The missed free throws marred a 16-point, 21-rebound, nine-block performance by Howard. And to place the blame squarely on those missed free throws would be unfair. Hedo Turkoglu also missed three of four in the final 5:06, and the Magic shot 59.5 percent from the line as a team. "What do you want me to say? We missed key free throws," Magic coach Stan Van Gundy said. "Obviously, it made a huge impact."

Tuesday, the Magic set a Finals record by shooting 62.5 percent for the game and a playoff record by shooting 75 percent for the first half. Orlando couldn't match that accuracy in Thursday's first half, but the Magic more than made up for that by holding the Lakers to 33 percent shooting. Orlando went into the break leading 49-37, but the Magic would return to the court to find a very different group of Lakers.

Los Angeles hustled on both ends of the court and quickly erased the deficit. Halfway through the third, Andrew Bynum sank an 11-foot jumper to cap an 18-5 run and give the Lakers their first lead since early in the first quarter.The Lakers stretched their lead to six early in the fourth, but the Magic refused to let the series slip away without a fight.

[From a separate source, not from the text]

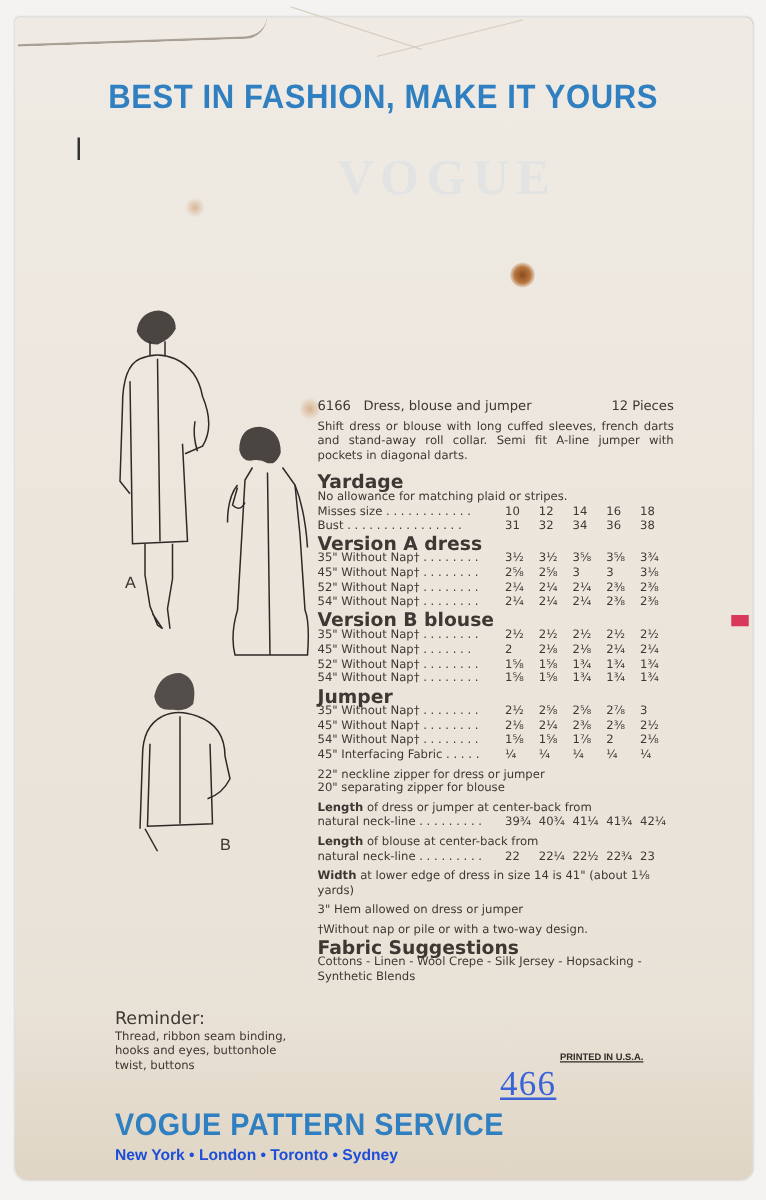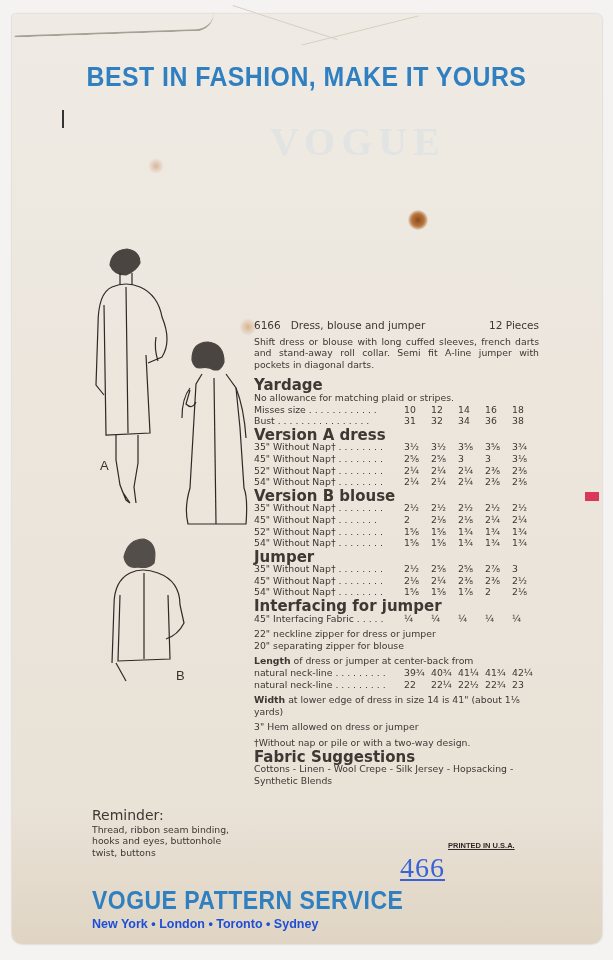"Interfacing for jumper" div.sec { html: <div>Interfacing for jumper</div> -> none }
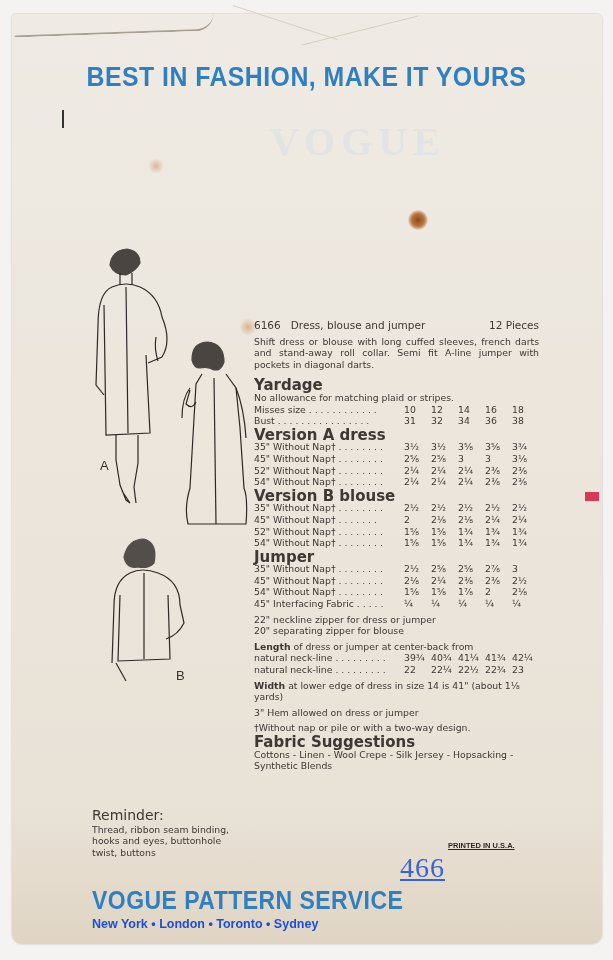"Length of blouse at center-back" div.para { html: none -> <div><b>Length</b><span> of blouse at center-back from</span></div> }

Orlando retook the lead after Pietrus converted a three-point play after being fouled by Bryant on a driving layup. The Magic pushed the lead to five when Turkoglu hit a runner in the lane with 1:34 remaining. A Pau Gasol dunk off a no-look pass from Bryant slashed the lead to three with 31.9 seconds remaining. On the ensuing Magic possession, Howard caught the ball in the lane and Bryant threw him down.

Two missed free throws later, Howard had given the Lakers the opening they needed to seize control of the series. Van Gundy considered ordering his players to foul, but he opted not to because he worried the Magic would lose the ensuing free-throw-shooting contest.

"That'll haunt me forever," Van Gundy said.